With lighting design having the ability to make or break a hotel concept, editor of Hotel Designs Hamish Kilburn sat down with the founder and creative director of lighting studio Cameron Design House to find out how the company is pioneering its way to becoming a leading lighting manufacturer, one bespoke light fitting at a time…
Recently, design company Cameron Design House has been making some serious ripples in international hotel design. Through its cutting-edge design, the company uniquely prides itself on everything that comes out of its factory being handmade. With this level of detail behind every product, I was curious to find out how the company is coping with the increasing demand, since the spotlight this year is well and firmly on lighting technology in international hotel design – pun intended.
Hamish Kilburn: Ian, what challenges do you face with everything being handmade?
Ian Cameron: As all of our pieces are handcrafted with a focus on perfecting the most intricate of details, each design involves a very specialist and creative manufacturing process. There are a number of different fabrication methods used for various designs, including the rolling, shaping or cutting of the metals. Although machinery is used for essential parts of the design process, every piece is assembled by hand, with the crystal profile diffusers all hand laid and every individual piece polished by hand. Meticulous attention to detail is applied to each design to ensure the electrical wiring is always hidden and the lighting element is concealed, enhancing the sculptural nature of each piece. As an example of our commitment to detail, each of the lantern diffusers on the Haara chandelier consists of 33 individually positioned, hand-drawn glass rods and for some of the designs like the Haara, two years were spent perfecting the design to ensure the highest quality product and finish.

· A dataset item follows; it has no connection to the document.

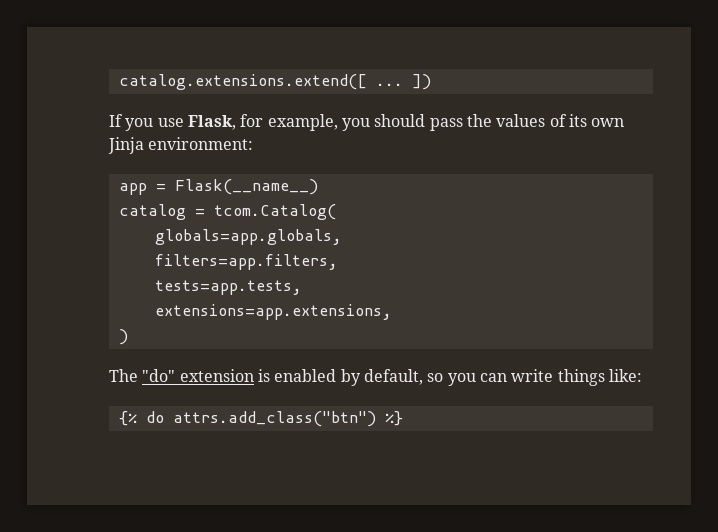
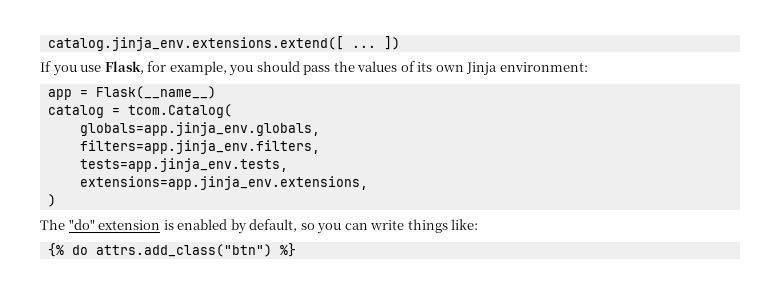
[118,74,367,90] catalog.extensions.extend([ -> [47,36,344,51] catalog.jinja_env.extensions.extend([
[154,229,342,245] [154,254,338,270] [154,280,302,295] [154,304,392,320] globals=app.globals, // filters=app.filters, // tests=app.tests, // extensions=app.extensions, -> [79,122,320,136] [79,140,320,154] [79,158,288,172] [79,176,368,190] globals=app.jinja_env.globals, // filters=app.jinja_env.filters, // tests=app.jinja_env.tests, // extensions=app.jinja_env.extensions,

HK: This year we are bringing back The Brit List, as we continue to celebrate the most influential British interior designers, hoteliers and architects. In your opinion, what does London have that others in the world lack in regards to design?
IC: London is a world leader in design, and always has been. In a world that is becoming more and more automated, British design and manufacturing couldn’t be more important.
HK: How big is the team?
We have expanded from a team of four to over 25 employees in just four years! It has been important for us to maintain a sustainable level of growth over these past four years and one of my personal highlights in expanding the team was being able to give my cousin a job in our workshop.

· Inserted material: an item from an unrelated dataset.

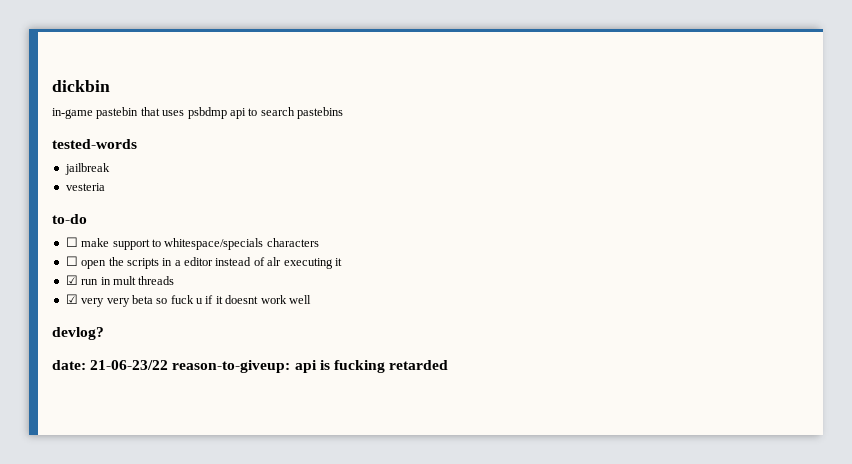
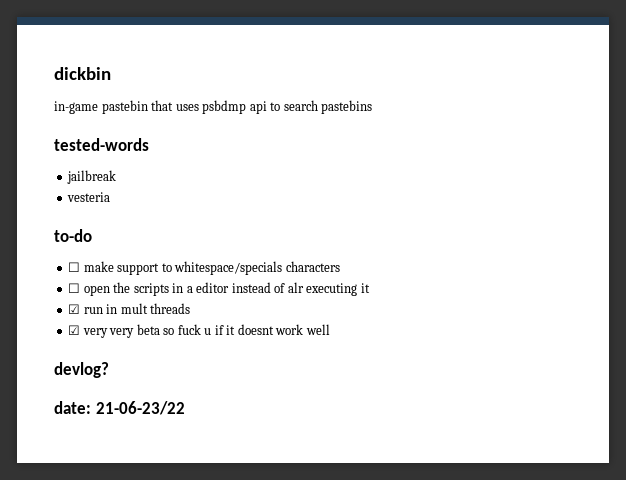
[172,360,449,373] reason-to-giveup: api is fucking retarded -> (185, 408) none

HK: Can you explain a little bit more about the Bespoke Design Service you offer and how that’s unique?
IC: We always take a design-led approach and allow the project to shape our process. At Cameron Design House, it is really important for us to work hand-in-hand with our clients to create a design that is not only visually beautiful but works with the requirements of the space. Custom sizing, configuration and finishes are available across our collection, however providing a bespoke product is not enough and we always provide a bespoke design service to ensure the piece perfectly complements the individual nature of the project. For the example when the Hilton in Minneapolis approached us, they were looking for a specific collection of lighting pieces to perfectly complement the vast space within the hallway. With that in mind, we worked closely with their design team to configure a group of Lohja lighting pieces that have become the centrepiece of the space.
HK: Where do you find your inspiration for the products you design and create?
IC: All designers probably say the same thing, inspiration is everywhere and in everything but it is true. I am constantly fascinated by my surroundings and draw inspiration from literally everywhere, from sci-fi films, to nature and brutalism. We joke around the studio about the ongoing study of the great mathematician and designer Buckminster Fuller but we really do study his work and others like him. The ongoing study always leads to new ideas and innovations – it’s evolution.
I have a strong Finnish heritage and I draw a lot of my inspiration from Finland as well as my travels abroad. London is a huge inspiration to me as well. In the past two years I have visited over 10 countries, and I think this has really helped me develop my vision and approach to new designs.
HK: How can a designer use lighting when designing a modern hotel in a heritage building?
IC: Take the building as inspiration and work backwards. Don’t let the piece overwhelm the space. It’s important to use the space as inspiration when designing the lighting and work closely with the interior design team to find the perfect design solution.
HK: It’s said that tech development in recent years has opened up the door wide on lighting design. How have your products developed with this technology?
IC: Technology has given us more flexibility with our designs and allows us to work closely with our clients to create a piece that will perfectly complement their project.
There are also environmental issues which need to be considered when designing in today’s design climate, it’s critical that this is deliberated through all stages of the creative process. Aside from the obvious responsible use of materials etc. our approach is to design products that are lasting not only in terms of function but also lasting in terms of design.
HK: Do you ever feel the pressure in having to push creativity’s limits?
It’s important to believe in yourself and not to listen to the critics. It’s the dreamers in the world who design and build it and so instead of feeling the pressure of pushing your creative limits it’s important to be confident in your own unique vision and let your surroundings inspire the direction of design. Taking time out to explore new places is essential to my creative process and a great example of this is our Helmi chandelier, it’s the latest design within our collection and was inspired by a fishing trip near my hometown of Turku.